● **INSTRUCTIONS TO FOLLOW**: The following data has a line with "[23,806,67,816] // We" and a line with "[206,1408,233,1418] Test ->". Write out exactly those lines and all the lines between them.
DATA FOR THE TASK Block Start
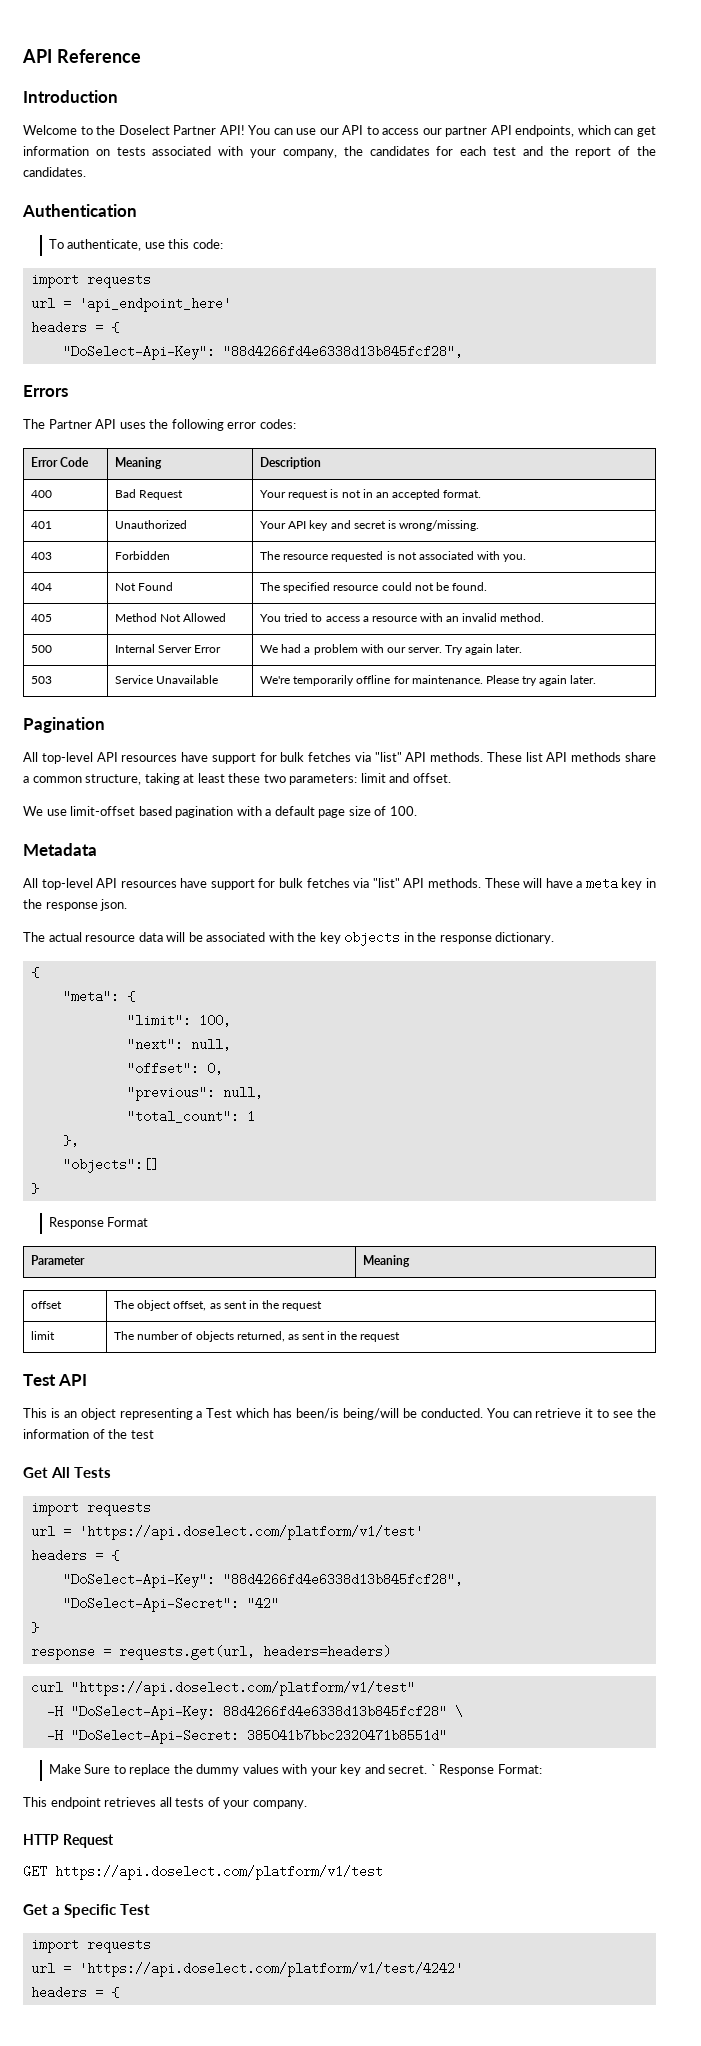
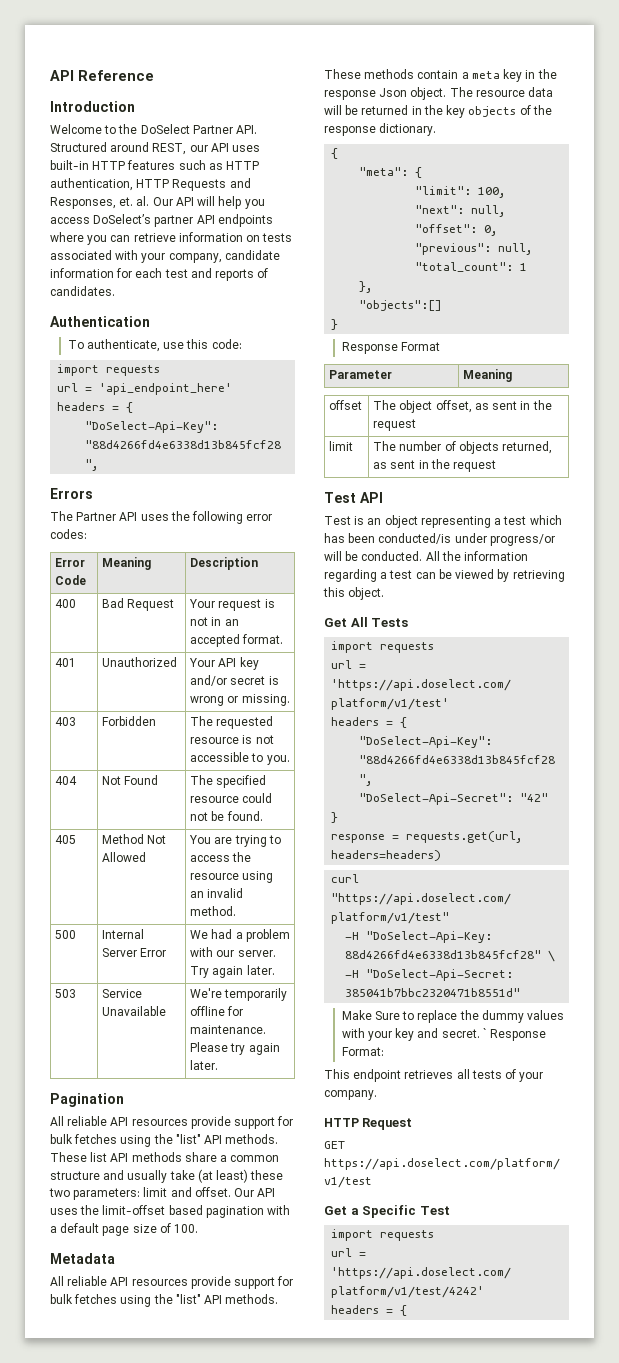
[118,125,656,137] Doselect Partner API! You can use our API to access our partner API endpoints, which can get -> [140,124,258,134] [50,142,261,155] [50,160,260,170] [50,178,251,191] [50,196,265,209] [50,214,273,227] [50,232,176,245] DoSelect Partner API. Structured around REST, our API uses built-in HTTP features such as HTTP authentication, HTTP Requests and Responses, et. al. Our API will help you access DoSelect’s partner API endpoints where you can retrieve
[343,146,430,156] the candidates -> [224,250,280,260] [50,268,114,278] candidate information
[549,146,656,158] the report of the -> [215,268,269,281] reports of
[330,520,351,529] and -> [190,675,228,686] and/or
[398,520,479,531] wrong/missing. -> [190,694,290,706] wrong or missing.
[283,551,500,562] resource requested is not associated with -> [216,716,274,729] [190,735,274,744] [190,752,264,762] requested resource is not accessible to
[284,613,443,622] tried to access a resource with -> [214,835,281,847] [190,852,252,862] [190,871,274,883] are trying to access the resource using
[41,752,371,764] top-level API resources have support for bulk fetches via -> [67,1116,294,1129] [50,1134,173,1147] reliable API resources provide support for bulk fetches using the
[85,773,225,785] structure, taking at least -> [50,1169,249,1183] structure and usually take (at least)
[23,806,67,816] // We use -> [234,1188,276,1197] [50,1205,100,1215] Our API uses the
[41,878,573,890] top-level API resources have support for bulk fetches via "list" API methods. These will have -> [67,1276,294,1289] [50,1294,279,1307] [324,69,459,79] reliable API resources provide support for bulk fetches using the "list" API methods. These methods contain
[100,899,128,911] [23,932,82,942] json. // The actual -> [379,87,473,100] Json object. The
[206,932,294,942] associated with -> [361,105,422,115] returned in
[403,932,414,942] in -> [519,105,531,115] of
[23,1408,47,1418] This -> [324,516,351,525] Test
[206,1408,233,1418] Test -> [503,516,527,525] test
[296,1408,657,1420] [23,1429,154,1439] been/is being/will be conducted. You can retrieve it to see the information of the test -> [348,533,555,546] [324,551,529,561] [324,569,565,582] [323,587,385,600] been conducted/is under progress/or will be conducted. All the information regarding a test can be viewed by retrieving this object.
DATA FOR THE TASK Block End
● **ANSWER BOX**:
[23,806,67,816] // We use -> [234,1188,276,1197] [50,1205,100,1215] Our API uses the
[41,878,573,890] top-level API resources have support for bulk fetches via "list" API methods. These will have -> [67,1276,294,1289] [50,1294,279,1307] [324,69,459,79] reliable API resources provide support for bulk fetches using the "list" API methods. These methods contain
[100,899,128,911] [23,932,82,942] json. // The actual -> [379,87,473,100] Json object. The
[206,932,294,942] associated with -> [361,105,422,115] returned in
[403,932,414,942] in -> [519,105,531,115] of
[23,1408,47,1418] This -> [324,516,351,525] Test
[206,1408,233,1418] Test -> [503,516,527,525] test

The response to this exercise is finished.